L’Ouganda dispose de ressources hydriques abondantes. Le pays jouit d’une position géographique favorable dans la mesure où 98% du territoire national appartient au bassin du Nil. Rive septentrionale du Lac Victoria, dont il contrôle 40% de la superficie totale, l’Ouganda compte quatre autres lacs notables (Albert, Kyoja, Edward, George) : au total, 17,3% du territoire sont occupés par des étendues d’eau. En outre, 10,9% sont des zones marécageuses. Douze sites sont protégés par la Convention de Ramsar sur les zones humides, ce qui correspond à 454 000 ha, soit 17% de l’ensemble des zones humides que comprend le territoire. Les ressources superficielles internes renouvelables sont estimées à 39 km3 par an, tandis que les ressources internes situées en profondeur sont évaluées à 29 km3 par an. Les flux hydriques provenant de l’extérieur – principalement via le Lac Victoria – s’élèvent à 21,1 km3 par an. Ainsi, le ratio de dépendance hydrique, qui avoisine les 35%, est assez faible, ce qui limite les risques internationaux liés à l’approvisionnement en eau.

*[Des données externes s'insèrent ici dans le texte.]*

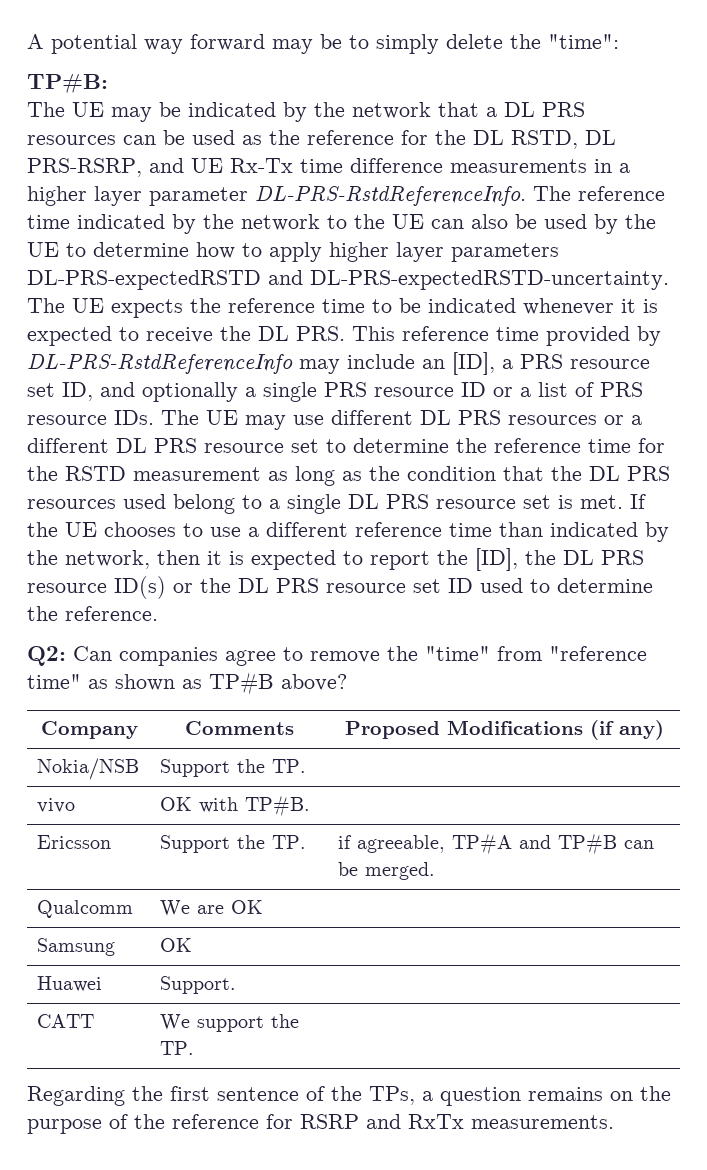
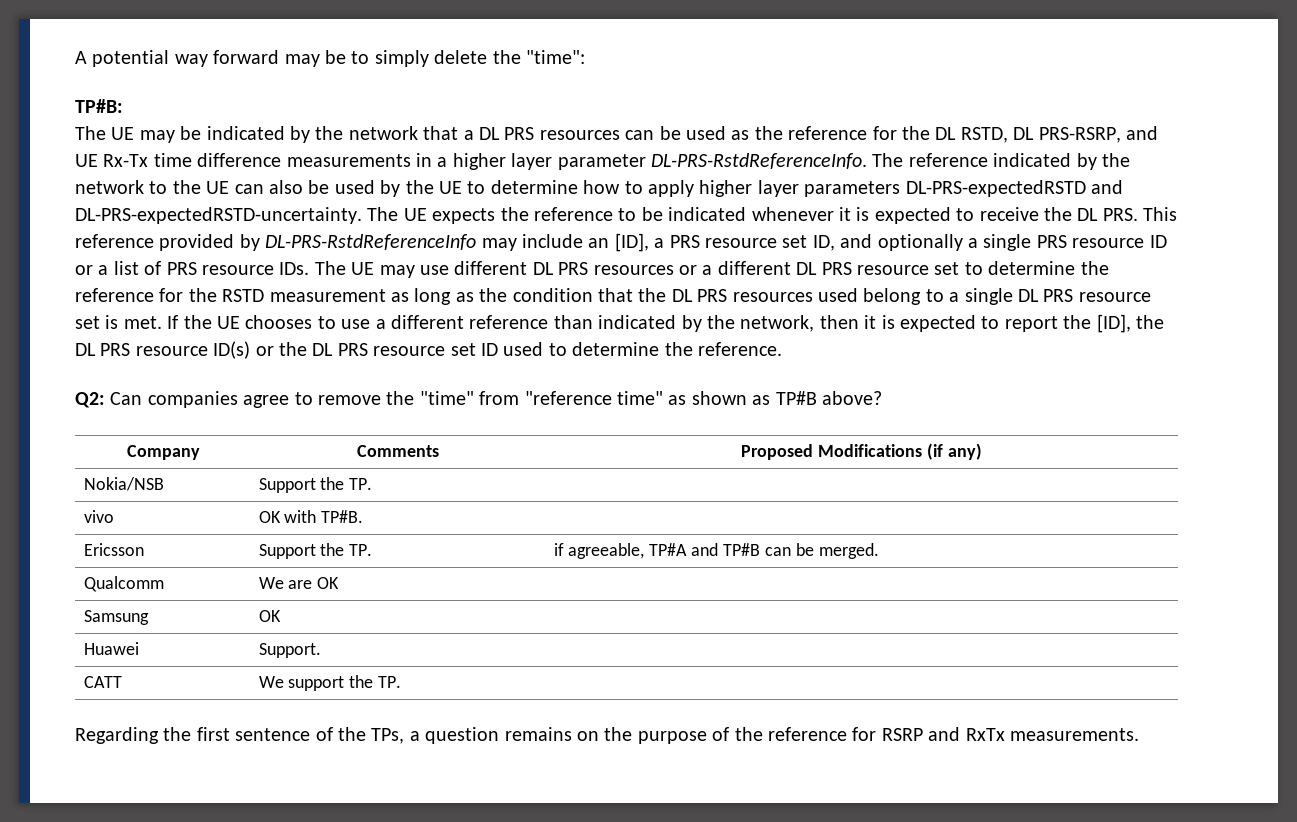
- The reference time indicated by the network to the UE can also be used by the UE to determine how to apply higher layer parameters DL-PRS-expectedRSTD and DL-PRS-expectedRSTD-uncertainty.
+ The reference indicated by the network to the UE can also be used by the UE to determine how to apply higher layer parameters DL-PRS-expectedRSTD and DL-PRS-expectedRSTD-uncertainty.
- The UE expects the reference time to be indicated whenever it is expected to receive the DL PRS. This reference time provided by DL-PRS-RstdReferenceInfo may include an [ID], a PRS resource set ID, and optionally a single PRS resource ID or a list of PRS resource IDs. The UE may use different DL PRS resources or a different DL PRS resource set to determine the reference time for the RSTD measurement as long as the condition that the DL PRS resources used belong to a single DL PRS resource set is met.
+ The UE expects the reference to be indicated whenever it is expected to receive the DL PRS. This reference provided by DL-PRS-RstdReferenceInfo may include an [ID], a PRS resource set ID, and optionally a single PRS resource ID or a list of PRS resource IDs. The UE may use different DL PRS resources or a different DL PRS resource set to determine the reference for the RSTD measurement as long as the condition that the DL PRS resources used belong to a single DL PRS resource set is met.
- If the UE chooses to use a different reference time than indicated by the network, then it is expected to report the [ID], the DL PRS resource ID(s) or the DL PRS resource set ID used to determine the reference.
+ If the UE chooses to use a different reference than indicated by the network, then it is expected to report the [ID], the DL PRS resource ID(s) or the DL PRS resource set ID used to determine the reference.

Toutefois, le pays accuse un retard conséquent en matière d’exploitation des ressources et, partant, d’accès à l’eau et à l’assainissement. En zone rurale, seuls 67% des habitants disposent d’un accès à l’eau. Dans les principales agglomérations, cette proportion s’élève à 77%. L’assainissement, pour sa part, n’est considéré comme satisfaisant que pour 17% de la population rurale et 29% de la population urbaine. Dans les grandes villes, les systèmes d’évacuation des eaux usées ne couvrent que 7% des besoins. D’après l’Organisation mondiale de la Santé (OMS), l’accès à une eau de boisson « élémentaire » n’est à la portée que de 39% de la population nationale, un taux qui tombe à 32% en zone rurale contre 79% en milieu urbain. Quant aux connexions au réseau d’eau, seules 6% sont de qualité satisfaisante.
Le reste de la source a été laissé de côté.